Stored entries
......
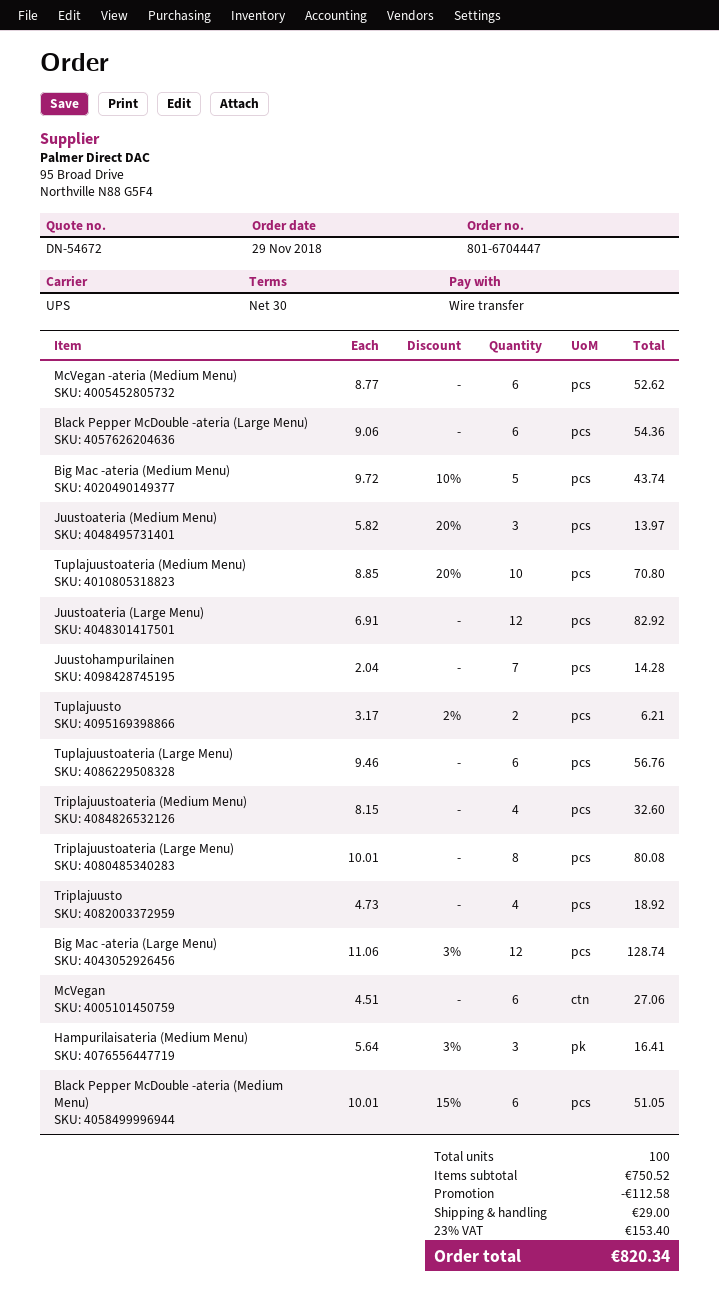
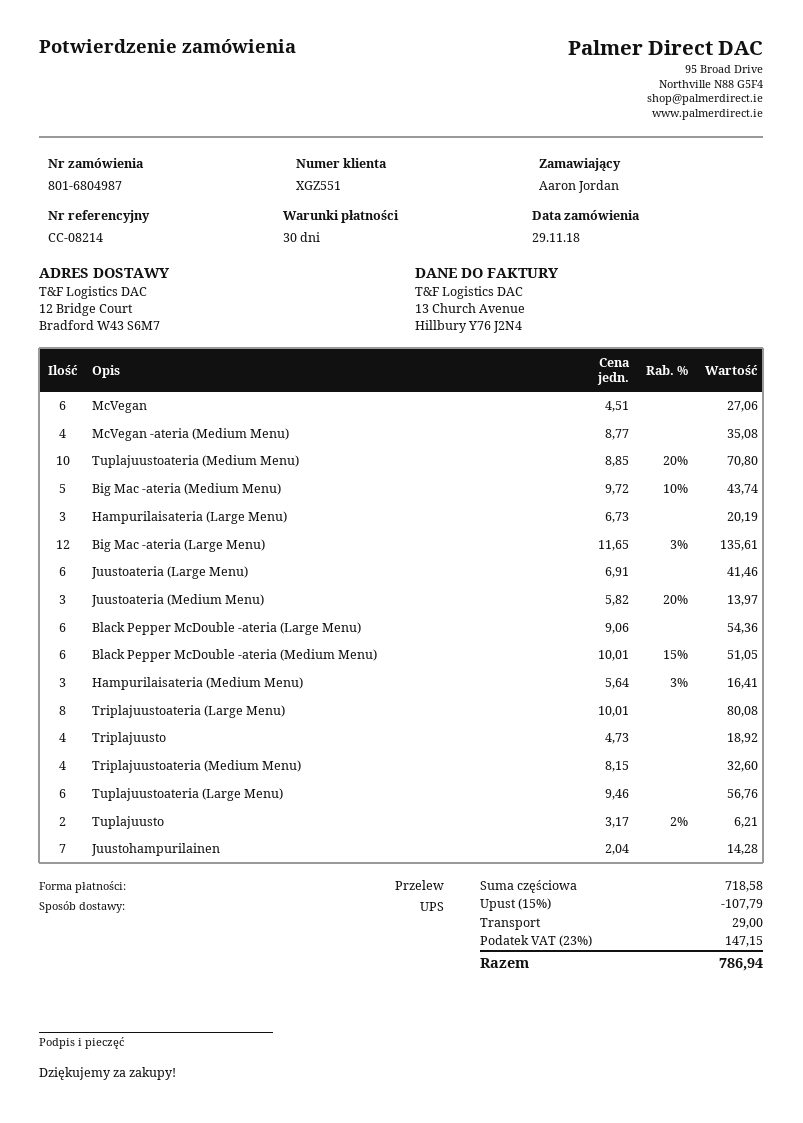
order number: 801-6704447 -> 801-6804987
McVegan -ateria (Medium Menu): 6 x 8.77 = 52.62 -> 4 x 8.77 = 35.08
Juustoateria (Large Menu): 12 x 6.91 = 82.92 -> 6 x 6.91 = 41.46
Big Mac -ateria (Large Menu): 12 x 11.06 - 3% = 128.74 -> 12 x 11.65 - 3% = 135.61
Hampurilaisateria (Large Menu): none -> 3 x 6.73 = 20.19
subtotal: 750.52 -> 718.58
discount: 112.58 -> 107.79
tax: 23% = 153.40 -> 23% = 147.15
total: 820.34 -> 786.94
......
EXERCISE
Starting at the line that contains "Big Mac -ateria", copy each line through the last one in the records, exactly, and output nothing else.

SOLUTION FOR THIS TASK
Big Mac -ateria (Large Menu): 12 x 11.06 - 3% = 128.74 -> 12 x 11.65 - 3% = 135.61
Hampurilaisateria (Large Menu): none -> 3 x 6.73 = 20.19
subtotal: 750.52 -> 718.58
discount: 112.58 -> 107.79
tax: 23% = 153.40 -> 23% = 147.15
total: 820.34 -> 786.94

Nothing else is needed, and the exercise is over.